The SA have been known in contemporary times as “Brownshirts”
from the colour of their uniform shirts, similar to Benito Mussolini’s blackshirts. The SA developed pseudo-military titles for its members. The SA ranks were adopted by several other Nazi Party groups, chief amongst them the Schutzstaffel, SS, which originated as a branch of the SA before being separated. Brown-coloured shirts were chosen as the SA uniform because a large batch of them were cheaply available after World War I, having originally been ordered during the war for colonial troops posted to German former African colonies.
The SA became disempowered after Adolf Hitler ordered the “blood purge” of 1934, where he was released from his competitor Ernst Röhm.
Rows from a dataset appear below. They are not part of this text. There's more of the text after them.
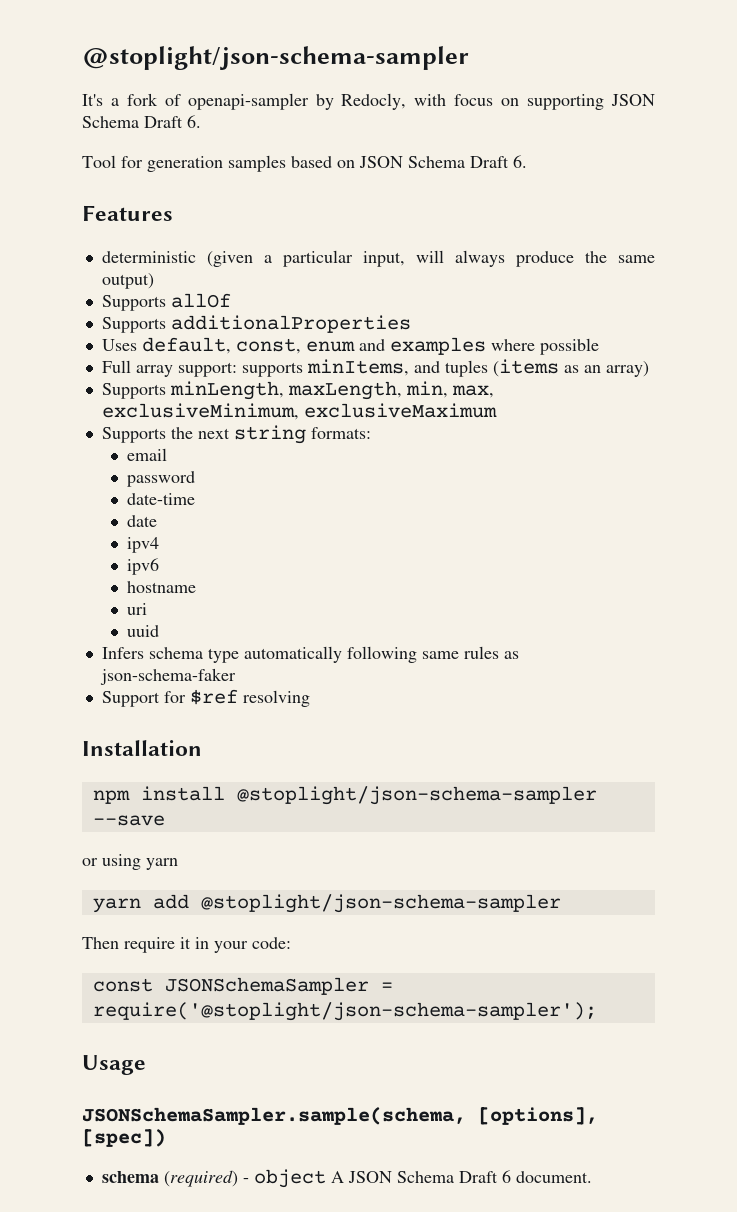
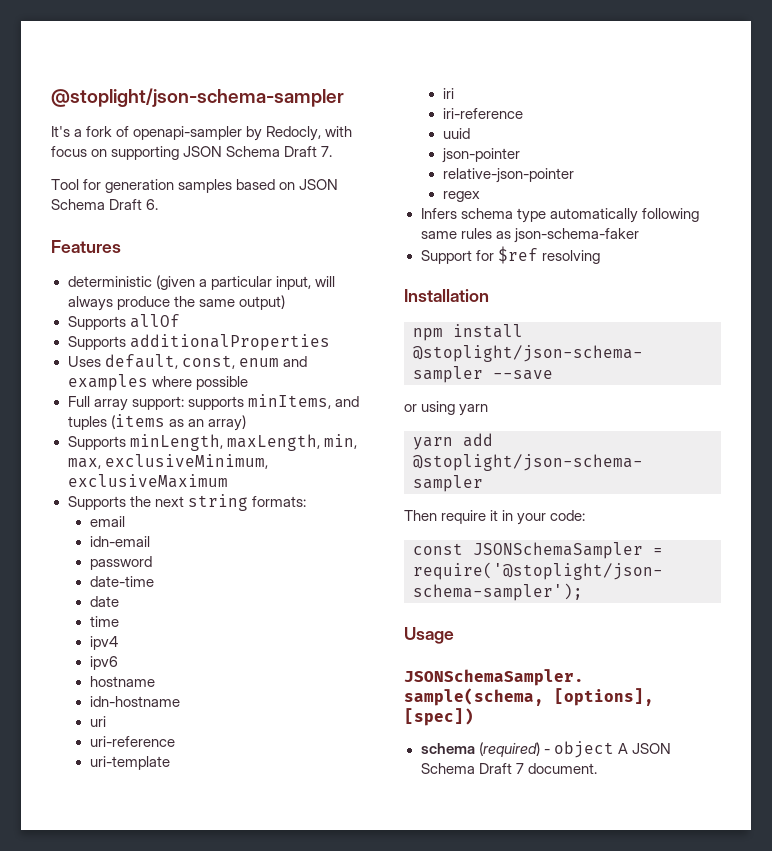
[187,115,201,128] 6. -> [321,146,333,157] 7.
(167, 454) none -> [89,536,150,547] // idn-email
(157, 521) none -> [89,616,119,627] // time
(196, 587) none -> [89,696,180,707] // idn-hostname
[126,625,159,637] uuid -> [89,736,175,747] [89,756,170,770] [442,88,454,99] [442,108,523,119] [442,128,470,139] [441,148,520,163] [442,168,574,183] [442,191,480,202] uri-reference // uri-template // iri // iri-reference // uuid // json-pointer // relative-json-pointer // regex
[501,1170,511,1183] 6 -> [515,763,524,774] 7

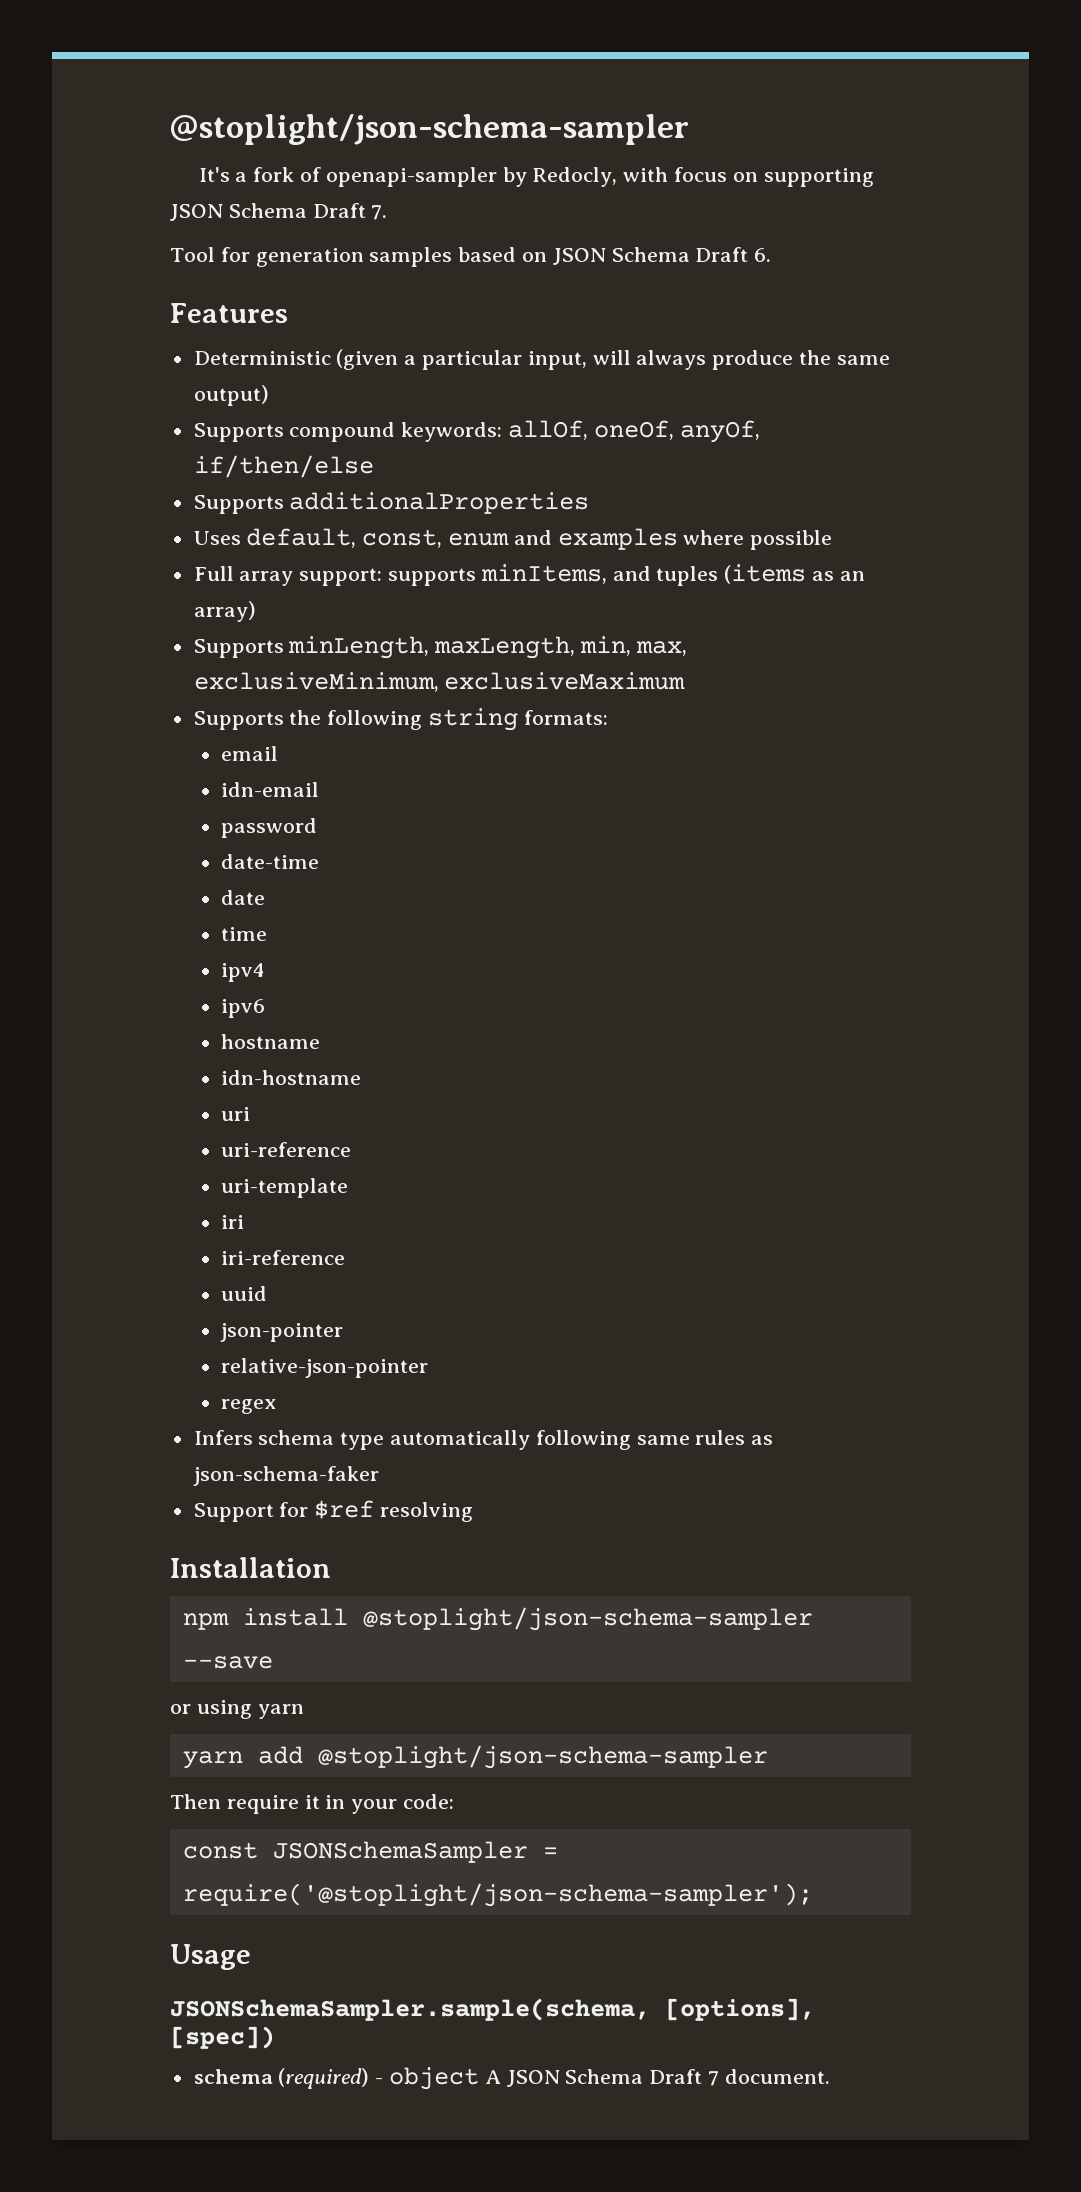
[67,276,152,287] deterministic -> [193,351,331,365] Deterministic
[129,314,180,328] allOf -> [289,420,760,443] [193,455,374,478] compound keywords: allOf, oneOf, anyOf, if/then/else
[154,496,184,507] next -> [327,710,423,730] following

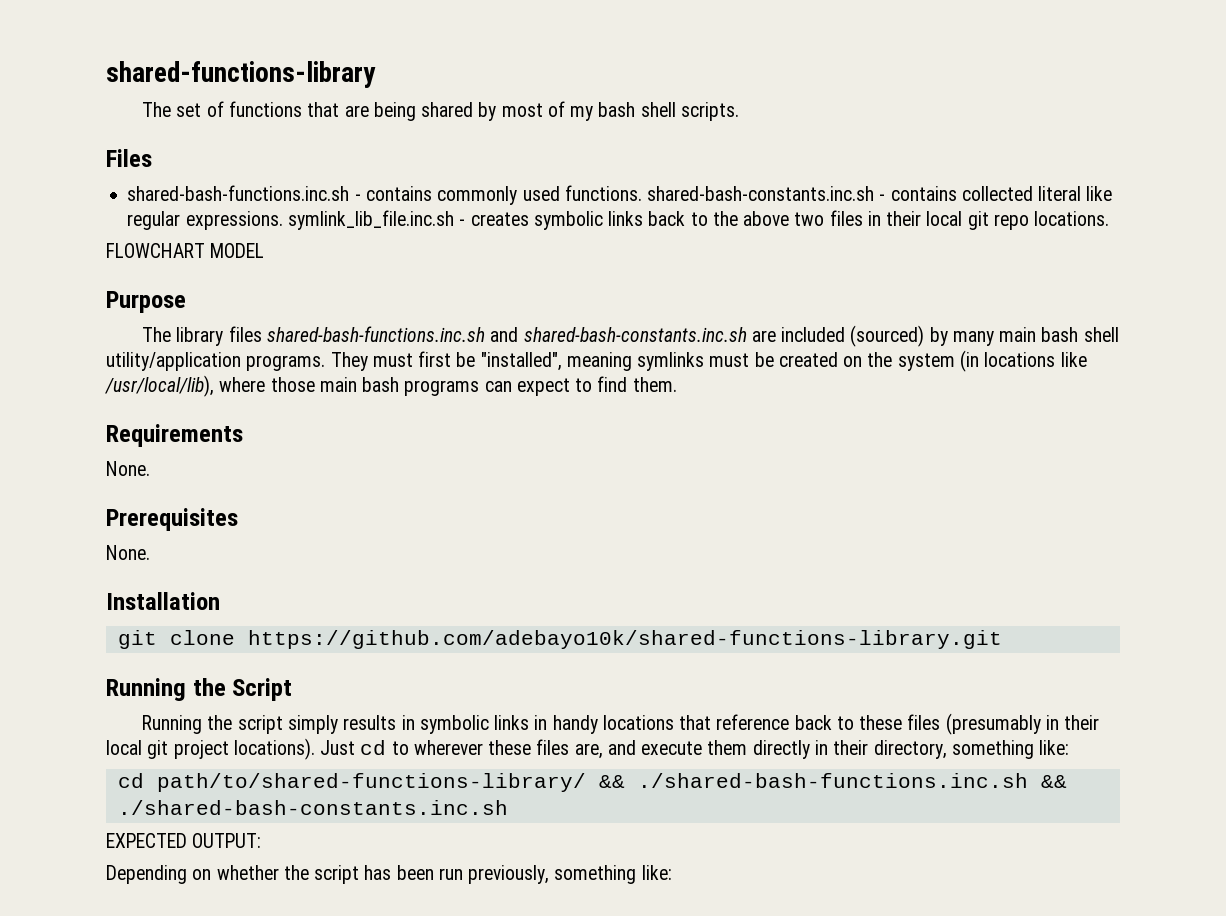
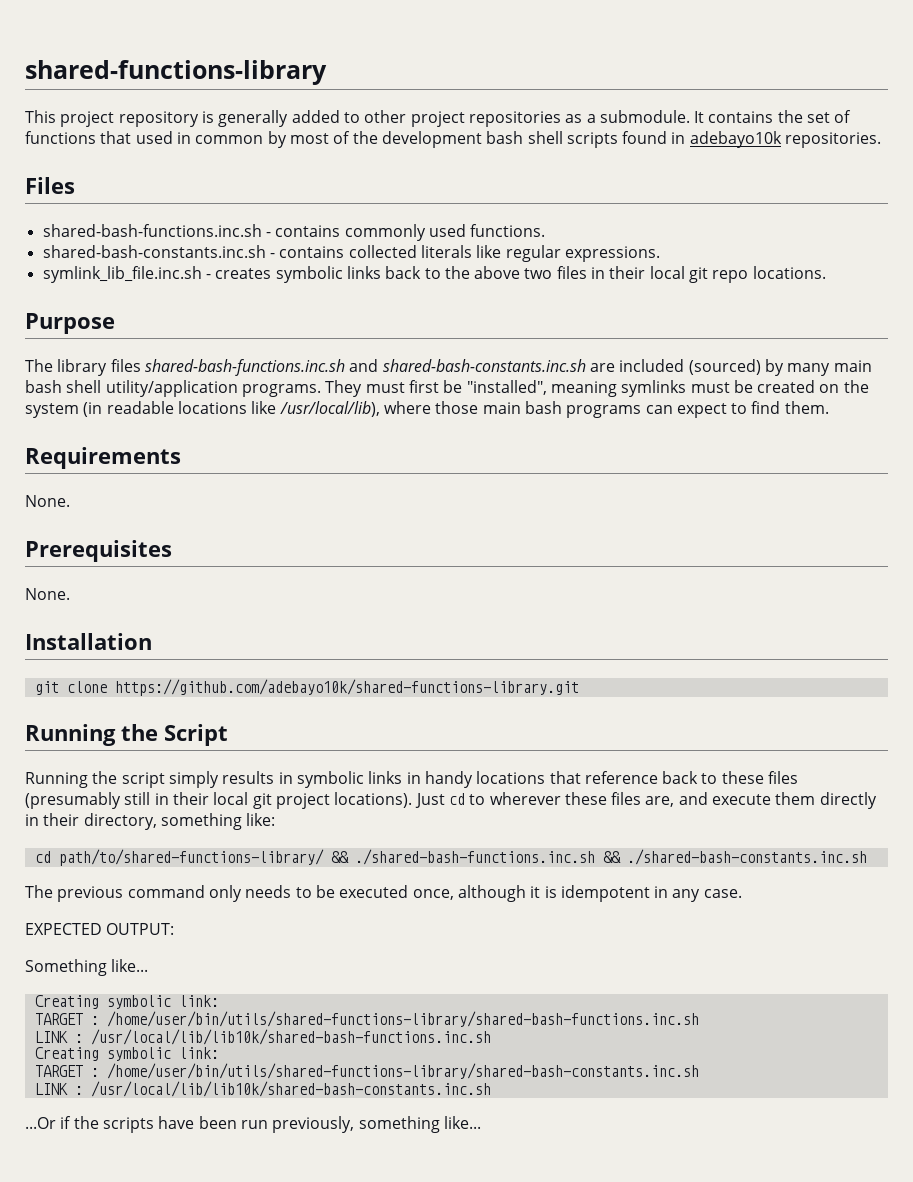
[142,101,739,121] The set of functions that are being shared by most of my bash shell scripts. -> [25,110,852,127] [25,131,882,148] This project repository is generally added to other project repositories as a submodule. It contains the set of functions that used in common by most of the development bash shell scripts found in adebayo10k repositories.
(642, 193) none -> (546, 230) //
[1038,186,1082,201] literal -> [420,245,472,258] literals
(283, 220) none -> (660, 254) //
[106,243,265,258] // FLOWCHART MODEL -> (826, 272) none
(979, 361) none -> [106,401,174,414] readable
(1041, 724) none -> [124,792,151,805] still
[106,833,262,848] [106,865,392,884] EXPECTED OUTPUT: // Depending on whether the script has -> [25,885,742,902] [25,923,175,935] [25,959,149,976] [34,995,219,1009] [34,1011,699,1027] [34,1029,491,1045] [34,1047,219,1061] [34,1063,699,1079] [34,1081,491,1097] [25,1116,195,1133] The previous command only needs to be executed once, although it is idempotent in any case. // EXPECTED OUTPUT: // Something like... // Creating symbolic link: // TARGET : /home/user/bin/utils/shared-functions-library/shared-bash-functions.inc.sh // LINK : /usr/local/lib/lib10k/shared-bash-functions.inc.sh // Creating symbolic link: // TARGET : /home/user/bin/utils/shared-functions-library/shared-bash-constants.inc.sh // LINK : /usr/local/lib/lib10k/shared-bash-constants.inc.sh // ...Or if the scripts have
[641,865,672,880] like: -> [443,1116,481,1129] like...

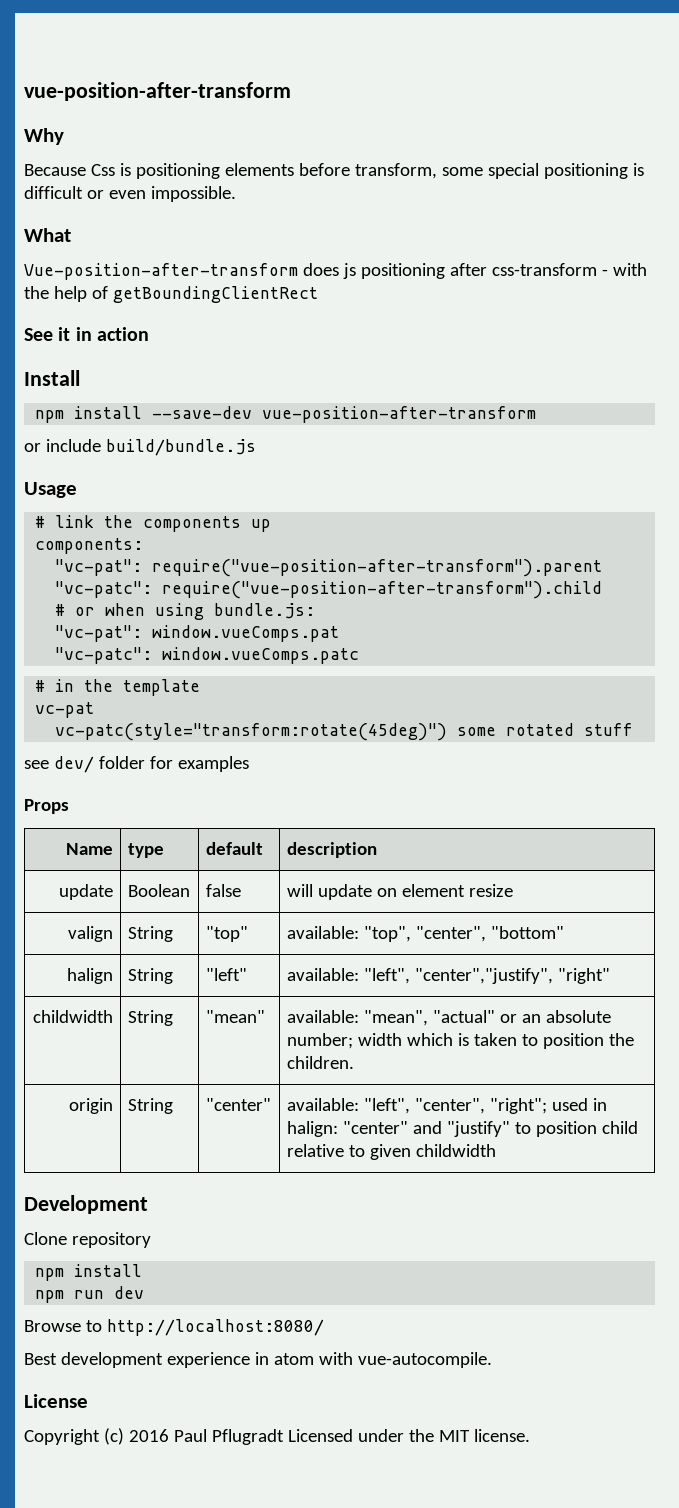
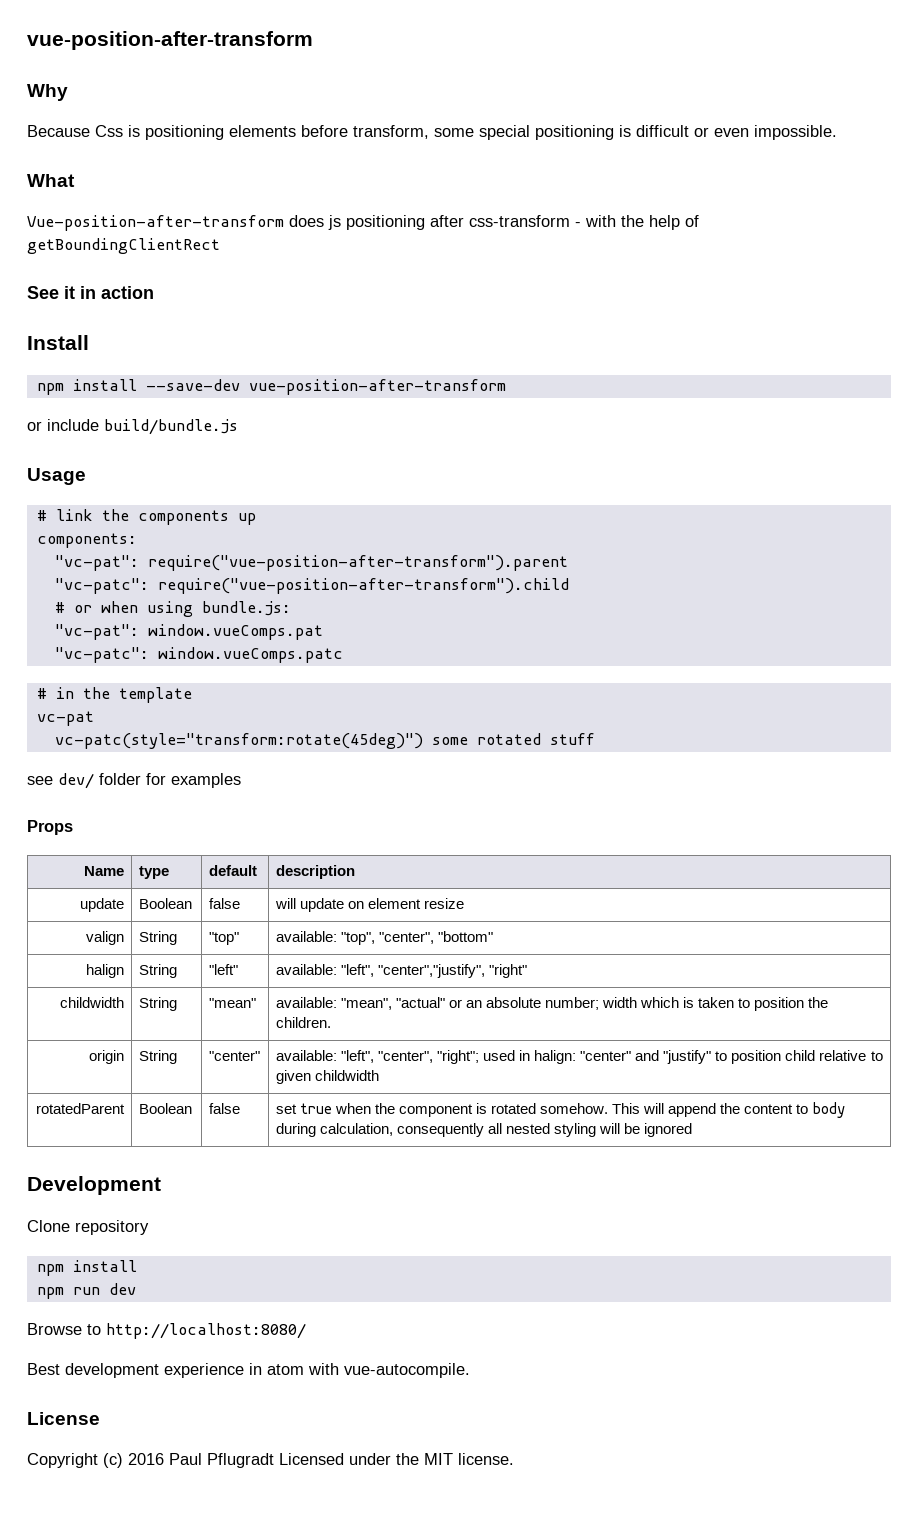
(496, 1150) none -> [36,1103,126,1114] [138,1103,192,1114] [208,1103,240,1114] [275,1102,845,1118] [275,1123,693,1137] // rotatedParent | Boolean | false | set true when the component is rotated somehow. This will append the content to body during calculation, consequently all nested styling will be ignored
This event became known as the Night of the Long Knives. The SA was effectively superseded by the SS, although it was not formally dissolved and banned until after the Third Reich’s final capitulation to the Allied powers in 1945.
After the Night of the Long Knives, the SA continued to exist under the leadership of Victor Lutze, but the group was largely placated and significantly downsized. However, attacks against the Jews escalated in the late 1930s and the SA was a main perpetrator of the actions.
In November 1938, after the murder of German diplomat Ernst von Rath by Herschel Grynzpan , a Polish Jew, the SA were used for “demonstrations” against the act. In violent riots, members of the SA shattered the glass storefronts of about 7.500 Jewish stores and businesses, hence the appellation Kristalnacht, Crystal Night, to the events. Jewish homes were ransacked throughout Germany. This pogrom damaged, and in many cases destroyed, about 200 synagogues, constituting nearly all Germany had, many Jewish cemeteries, more than 7.000 Jewish shops, and 29 department stores. Some Jews were beaten to death and more than 30,000 Jewish men were arrested and taken to concentration camps.
Thereafter, the SA became overshadowed by the SS, and by 1939 had little remaining significance in the Nazi Party. In January 1939, the role of the SA was officially established as a training school for the armed forces with the establishment of the SA Wehrmannschaften, SA Military Units.